Kelly Brook amongst celebrities who had pictures exposed
Nude photos of celebrities were made available online yesterday by a Russian hacker who managed to find a flaw in the Apple “iCloud” service which backs up the content on iPhones and iPads. It took him just two hours to find the weakness and break into accounts to download the naked images.
Quite apart from the issue as to why famous people are having naked pictures of themselves taken on their iPhones, this situation lays bare a significant problem with technology. And it is a problem that can just as easily affect online businesses as celebrities.
The problem is not that programmers leave holes in their software allowing hackers in. Nor is it that there are evil people around trying to break into accounts and steal things. The real issue is trust.
We trust Apple. That trust was clearly misplaced because a mistake in its software allowed its customers’ private images to be stolen.
You doubtless have lots of technology which you trust. Do you know what your laptop actually does to secure your data and information? Has the manufacturer installed some kind of so-called security system which enables you to log-in so that no-one else can get into your system? If they have, what data does it store on its web servers? What information of yours is “in the cloud” to enable such security systems to work?

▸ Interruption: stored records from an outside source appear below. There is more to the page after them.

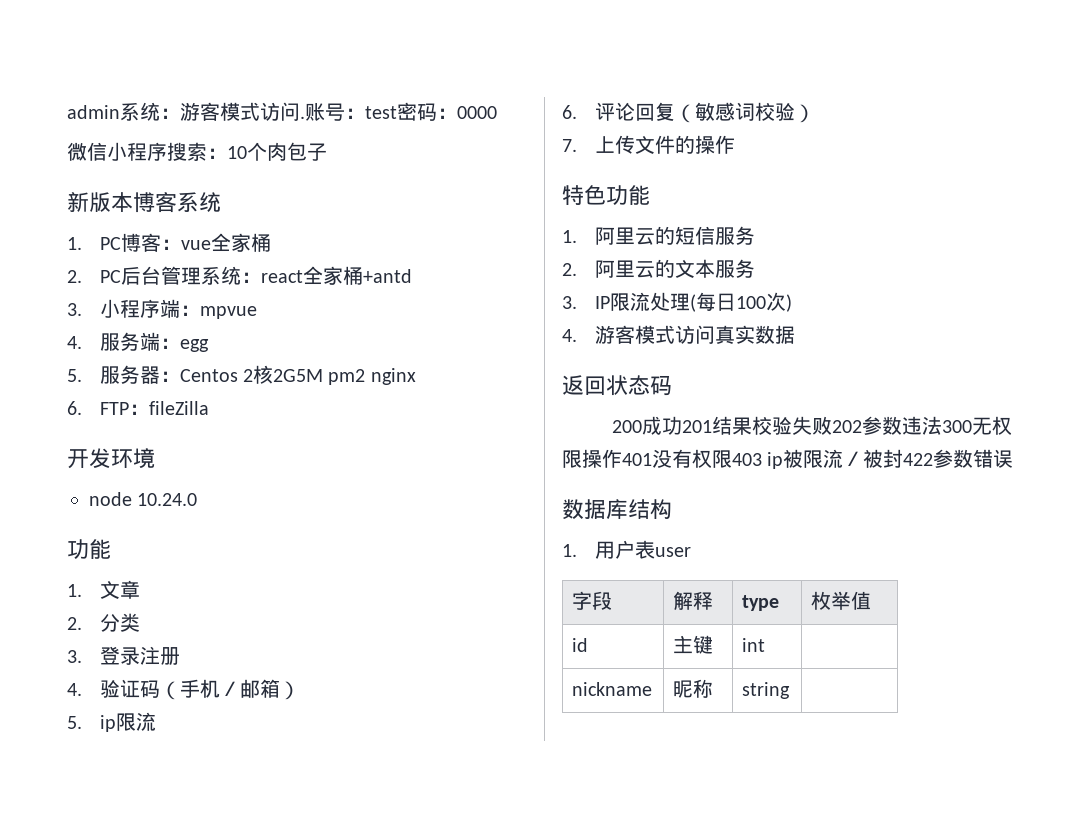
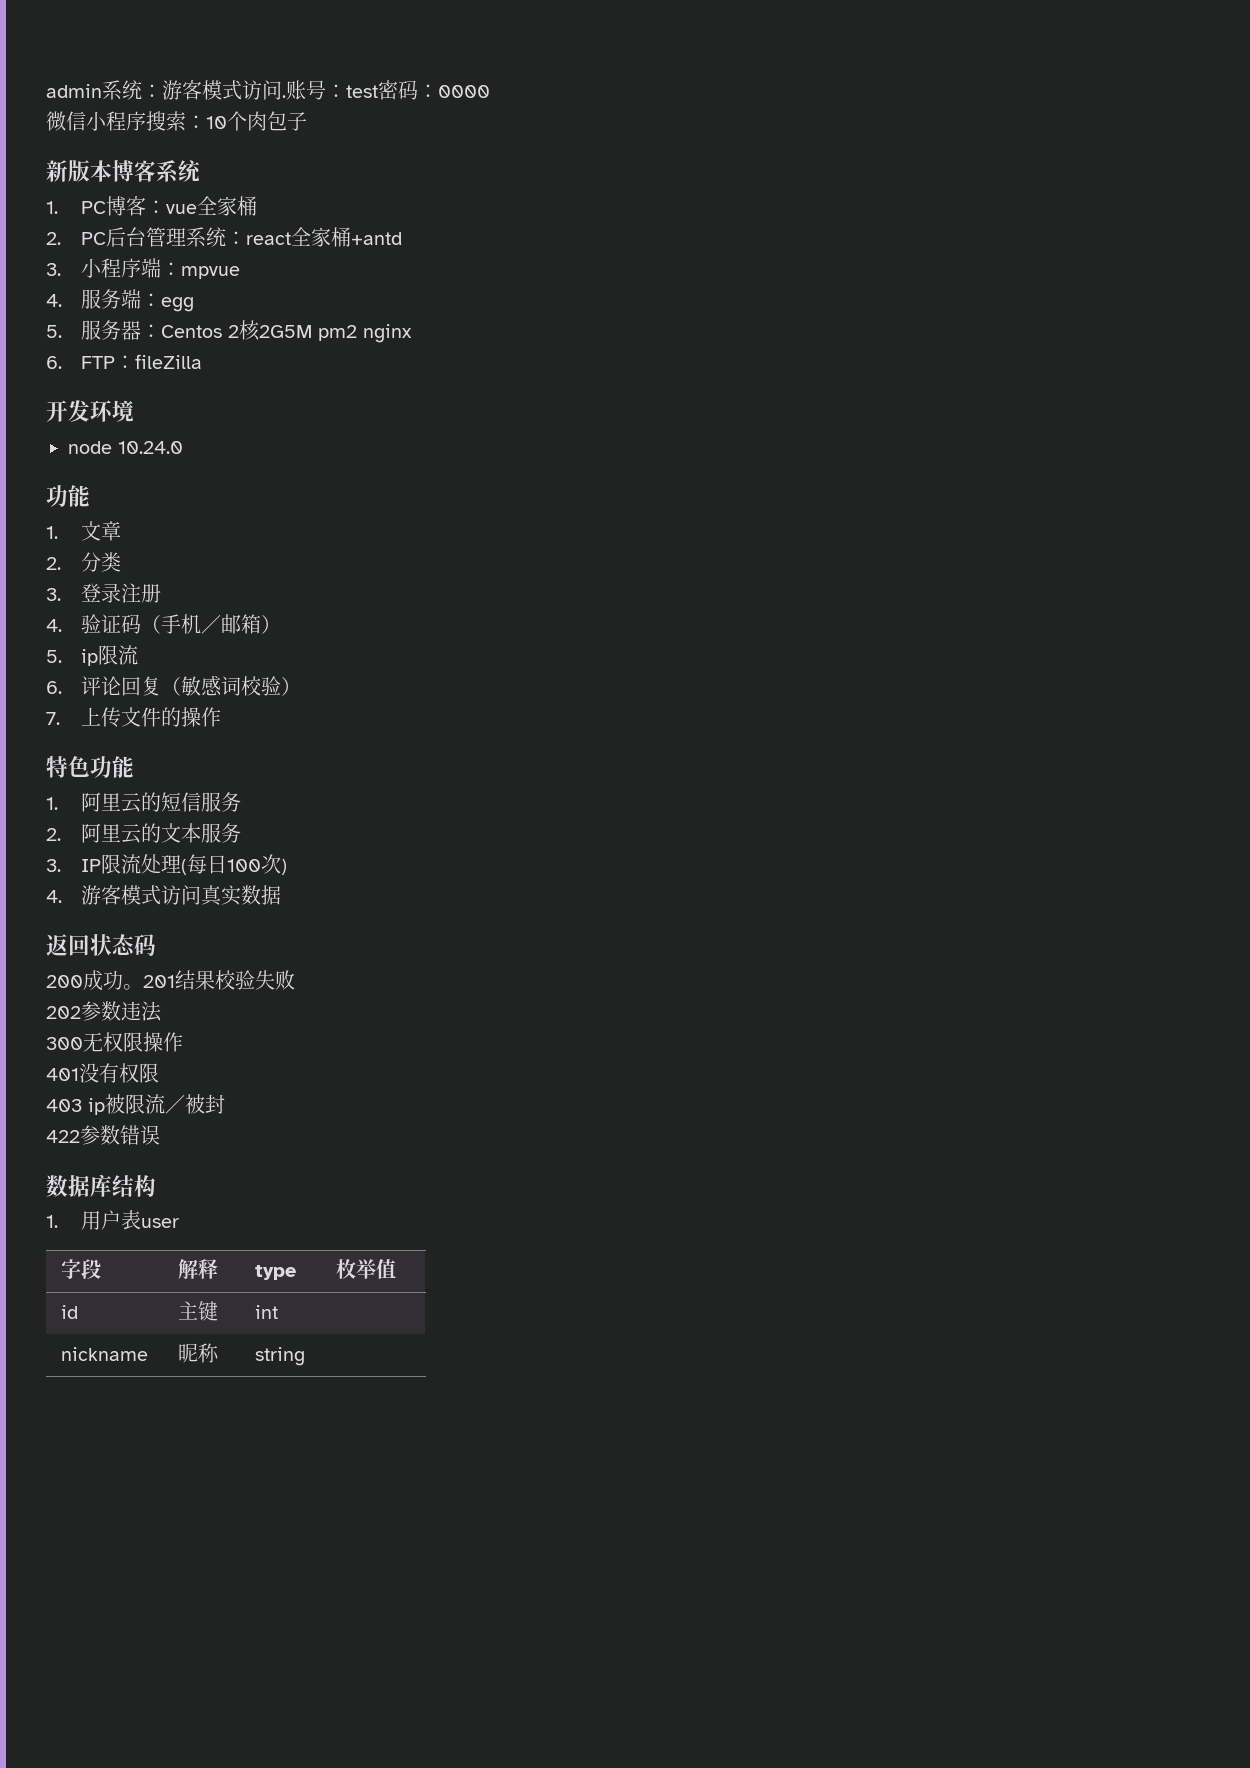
(682, 425) none -> [123,984,143,990] 。
(832, 425) none -> (295, 980) //
(942, 425) none -> (162, 1011) //
(622, 458) none -> (183, 1042) //
(732, 459) none -> (159, 1073) //
(904, 458) none -> (225, 1104) //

Similarly, are you completely, totally, 100% certain that the cloud backup service you use is trustworthy and that it has no flaws?
Or is your smartphone so secure that no-one can log into it using, say, Bluetooth, when you are in their vicinity?
Technical mumbo jumbo
The problem is confounded by the fact that most technical firms speak to us in a foreign language. They explain their services in jargon-rich pages which our eyes gloss over and which does not get understood. Instead, we assume that they are doing the right thing and that their massive brand means they will be safe. We don’t even understand what the machine or software is doing, we just know what it does for us.

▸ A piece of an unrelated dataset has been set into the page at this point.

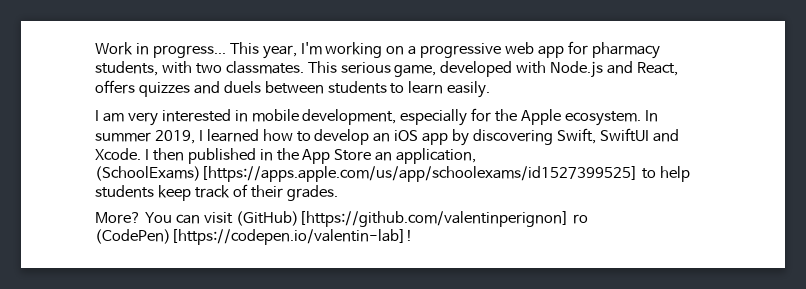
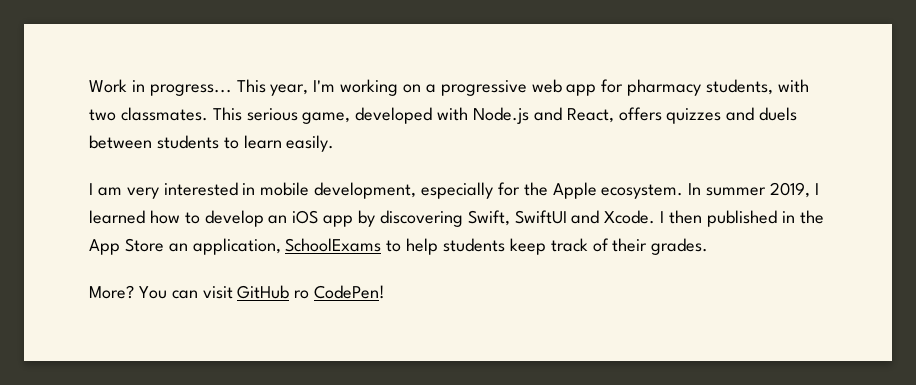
[95,166,638,182] (SchoolExams)[https://apps.apple.com/us/app/schoolexams/id1527399525] -> [285,238,382,252] SchoolExams
[235,211,588,227] [95,229,413,245] (GitHub)[https://github.com/valentinperignon] ro (CodePen)[https://codepen.io/valentin-lab]! -> [237,285,386,299] GitHub ro CodePen!

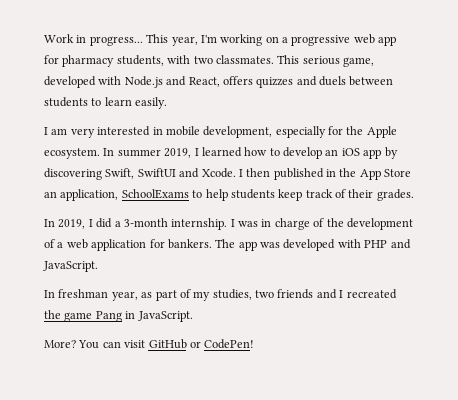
(709, 246) none -> [44,218,413,230] [44,239,411,251] [43,261,98,272] [44,289,397,301] [44,310,193,322] // In 2019, I did a 3-month internship. I was in charge of the development of a web application for bankers. The app was developed with PHP and JavaScript. // In freshman year, as part of my studies, two friends and I recreated the game Pang in JavaScript.
[294,290,310,299] ro -> [189,341,201,348] or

The result is that people have no real idea as to what the technology they use is capable of, or where its weaknesses may lie.
Legal mumbo jumbo
On top of all this, when you sign up for a service you are faced with thousands of words of legal jargon which you have to accept if you wish to use the service. Have you read the 14 pages of A4 of just one of the privacy agreements which you have “signed” and accepted from Facebook? Do you realise, for instance, that as a user of Facebook you have agreed that they can retain data about you, transfer their “rights” in that data to any future owner of the company and use that data in any way they wish including in ways that have not yet been invented. Yes, that’s what everyone on Facebook has to accept to use it. It is “explained” in that 14 pages of legal stuff.
What this kind of thing means – together with technical information that only makes sense to a computer scientist – is that the general user of online services simply uses the features that they find beneficial and trust the brand will do everything “right”. But many of these big brands assume you know the technicalities and assume you have read the legal stuff.
Your business is at risk
Online, your business data is at the same level of risk as a nude picture of Kelly Brook. You will have “agreed” to let any number of companies upload your information, store it and use it in some way. You might not even be aware that this is happening. Nor are you probably aware of what you can do technically to stop it. Most people just click on the “agree” box and start to use whatever online service it is.

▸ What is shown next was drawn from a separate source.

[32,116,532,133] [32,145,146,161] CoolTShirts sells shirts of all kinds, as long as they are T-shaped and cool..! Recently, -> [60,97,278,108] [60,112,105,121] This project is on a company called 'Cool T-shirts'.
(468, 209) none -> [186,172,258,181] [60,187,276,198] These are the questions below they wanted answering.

Here’s what we should demand from the high tech industry:
- Explanations and help files written for a reading age of around 9 years old. Currently, much of what they write is degree level stuff. In order for us to “get” what they are doing, it needs to be easily accessible when we read in a hurry and that means the reading age of a tabloid newspaper.
- Legal agreements that are less than 100 words and which are also written with a low reading age.
In other words, we need information and agreements that are “human”, devoid of jargon and understandable by everyone. The web and tech industries think they make things simple – but all they have really done is lower things from PhD level to around Masters level. They have a long, long way to go before people truly understand what is happening and what rights are being assumed.
High tech firms are hiding behind the mumbo jumbo they perpetuate leaving us with the only option of trusting companies because of their brand. But as the nude picture incident shows, even the world’s top brand could not be trusted to protect its customers, leaving a gaping hole in its security which was blown open in a morning.
Just because we trust a brand, does not mean our data is safe with them. It’s about time they started to earn their trust and that means they need to dramatically improve their clarity of communication.